Black Panther Party members in a drill exercise.

Every moronic die-hard white racist consumed by the militarized sports culture most likely had something derogatory to say about Beyonce’s Super Bowl performance and the freedom struggle of Black people.

They were appalled that Beyonce would dare pay homage to heroic African American revolutionaries, even in the most minimized implicit manner. The vindictive outcry by these and other white supremacists has little to do with Beyonce or what they perceived as “offensive” during the halftime performance.

Malcolm X, the Black Panther Party and the mass upsurge that occurred during the 1960’s – 70’s, the height of the Civil Rights movement, continues to haunt the imagination of our oppressors to this day. Their apprehensions are attributed to the militant traditions of the African American masses which brought about the rise of Malcolm X and the Black Panther Party.

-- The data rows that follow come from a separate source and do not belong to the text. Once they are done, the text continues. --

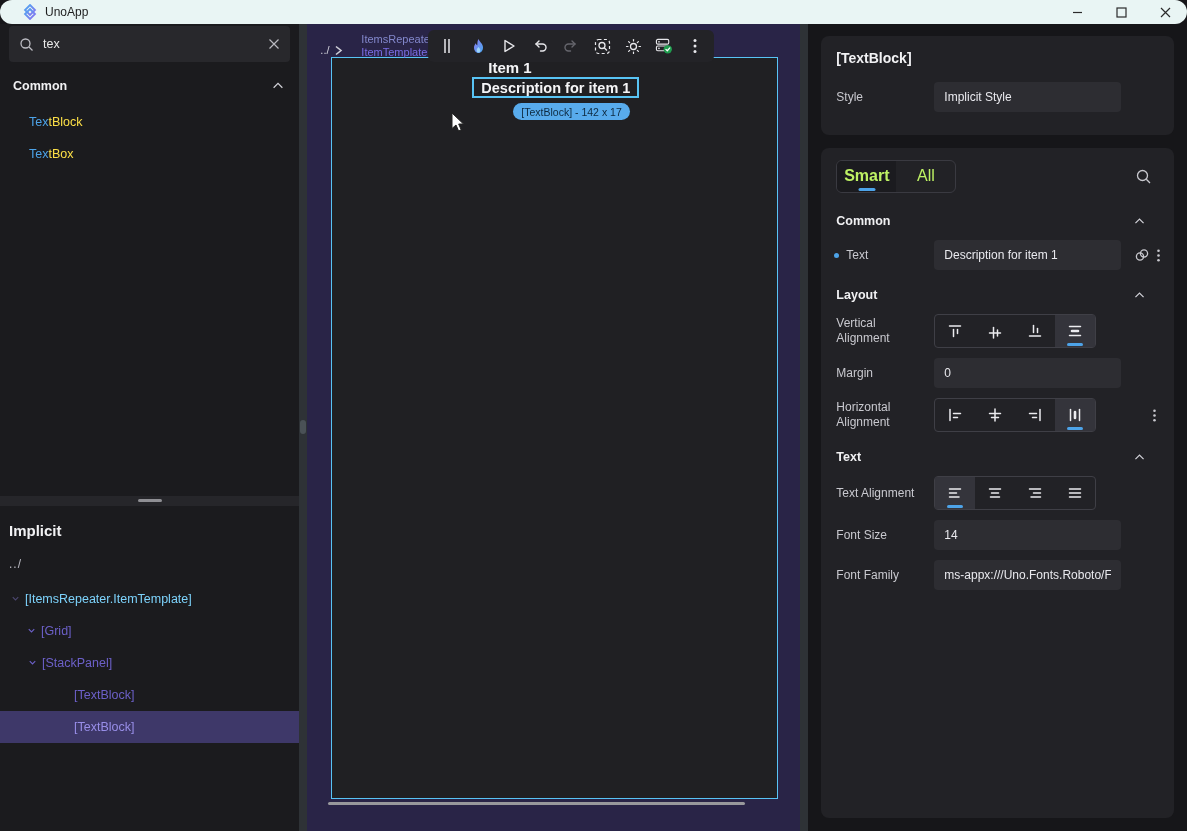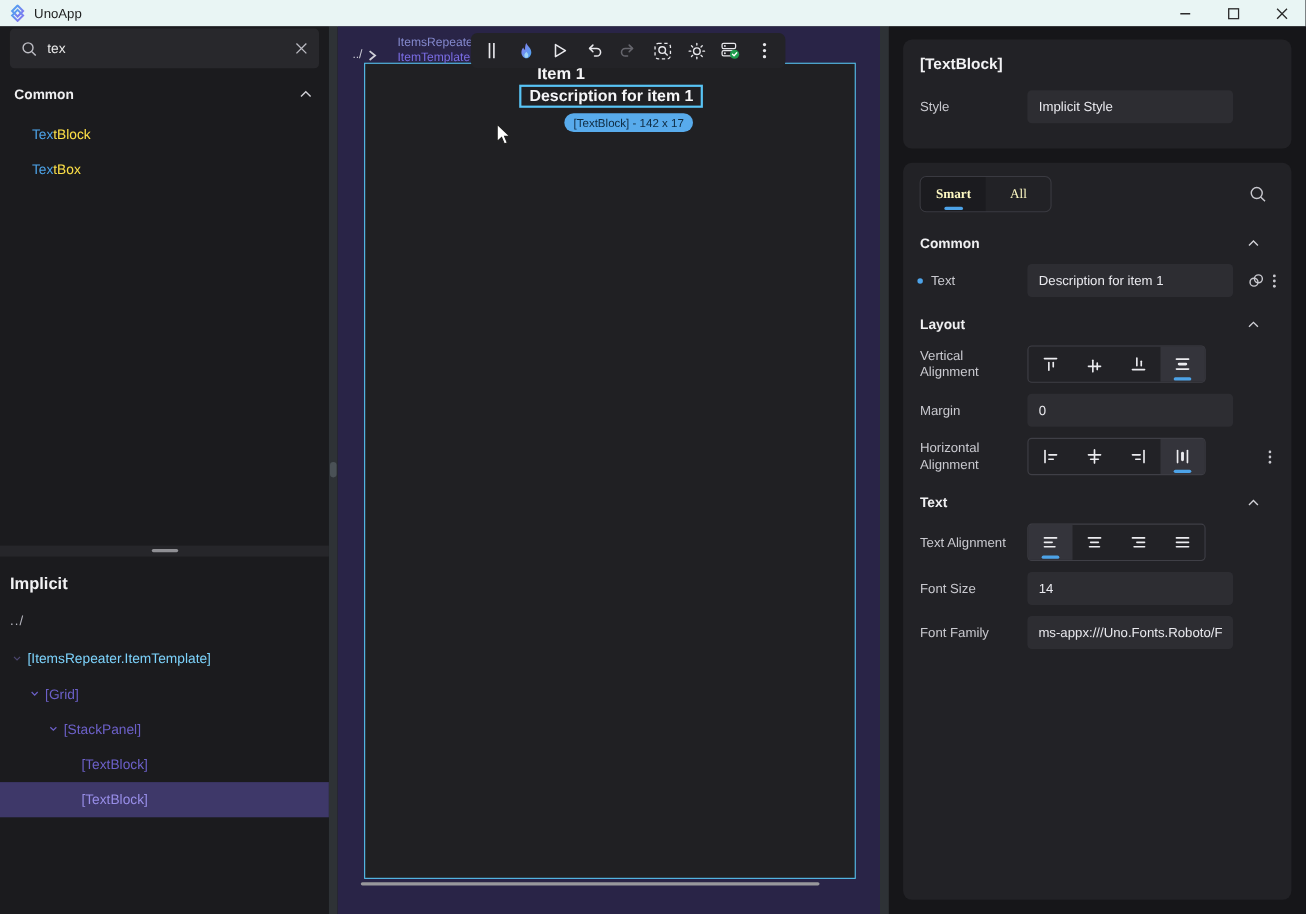"UnoApp" .titlebar { border-radius: none -> 12px; padding-left: 8px -> 22px }
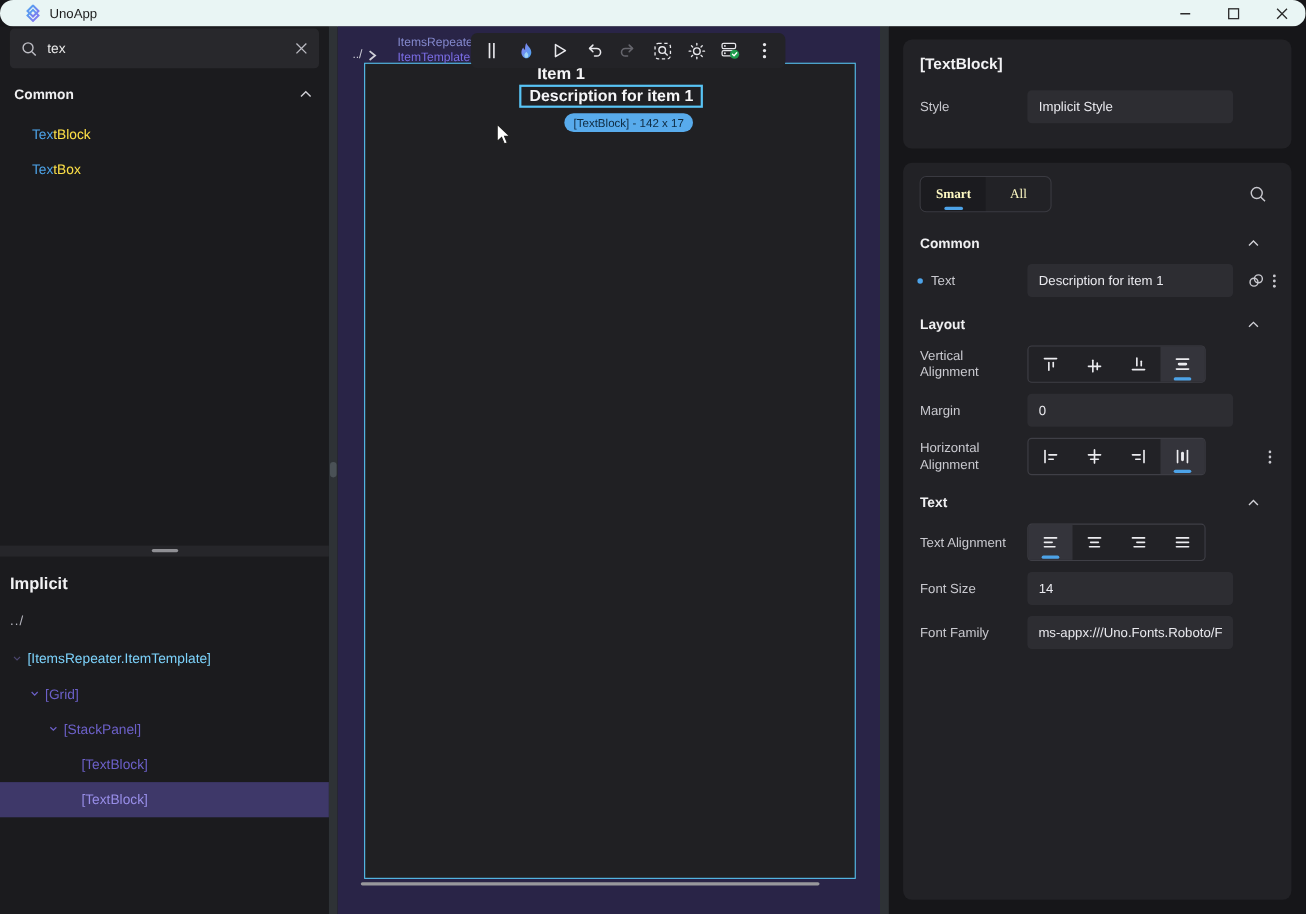"Smart" .tab { color: #fef9c3 -> #bef264; font-family: Liberation Serif, serif -> none; font-size: 12px -> 16px }
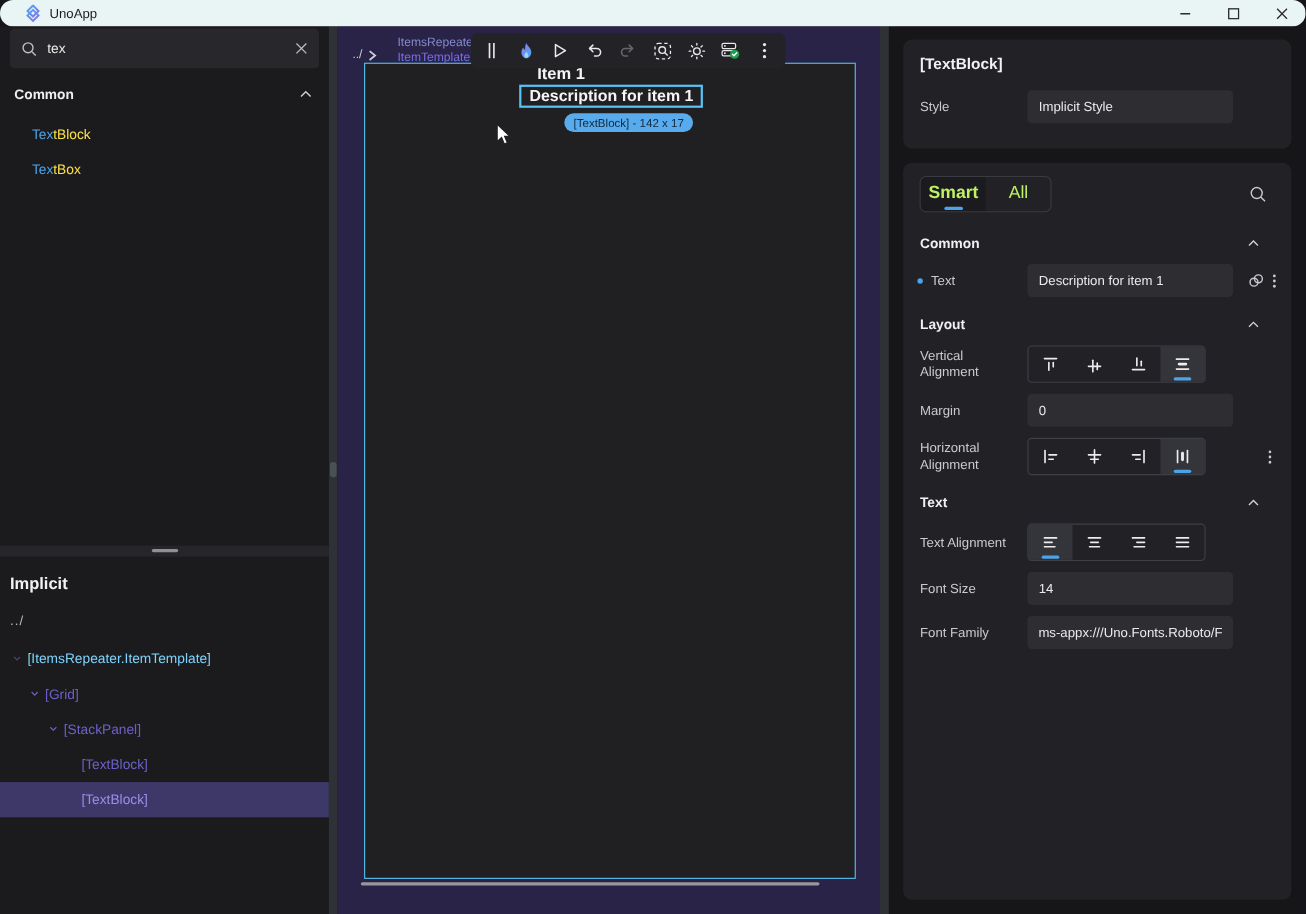"[StackPanel]" div.tree-row { padding-left: 43px -> 27px }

The lessons that came as a result of those experiences are indisputably applicable in our reality today – and that is precisely what these villains fear. Blacks, Latinos, Indigenous and other people of color continue to be brutalized and murdered by the police across the United States.

Black Panther Party co-founders Bobby Seale and Huey P. Newton.

Unlike the lies asserted by Guilliani and King it was the police who attacked, imprisoned and murdered Black Panthers in a criminal campaign organized by the Federal Bureau of Investigation (FBI) known as COINTELPRO. However, both Malcolm X and the BPP boldly advocated and practiced the right to use armed self-defense against the racist terror of the police in the Black community.

What the representatives of the ruling class are most upset about at Beyonce is that her Superbowl halftime performance reminded everyone of a period in U.S. history when Black people defiantly posed a threat to this racist system by galvanizing many sectors of the general population. This phenomenon presented the potential for revolution in this country under the impact of the Black liberation struggle.

The role Black people played in the events of that period in history is something the ruling class cannot forget or forgive. They will naturally dread the mere thought of a revolutionary upheaval until their final day of doom.

The Black Panther Party believed in the building a sophisticated revolutionary organization.

This is why former Black Panther and political prisoner Mumia Abu-Jamal has stated: “The tyrants, oppressors and racists who continue to hold political power in this country by using the most ruthless means cannot afford a repeat of the 1960’s.”

The plight of Black people, from the nearly 400 years of slavery, Jim Crow discrimination, mass incarceration and police brutality today, are facts that our oppressors and those who benefit from white privilege and entitlement would like us to ignore and forget.

Regardless, what Beyonce’s motives were, she touched upon a vulnerability of white supremacist America. If Beyonce’s halftime performance were a projection of jingoism, militarism or a glorification of white supremacy she would not have been targeted with condemnation.

Beyonce without a doubt merits our applause and praises for paying tribute through her performance to a historic symbol of African American defiance – the Black Panther Party.

LONG LIVE THE LEGACY OF THE BLACK LIBERATION STRUGGLE!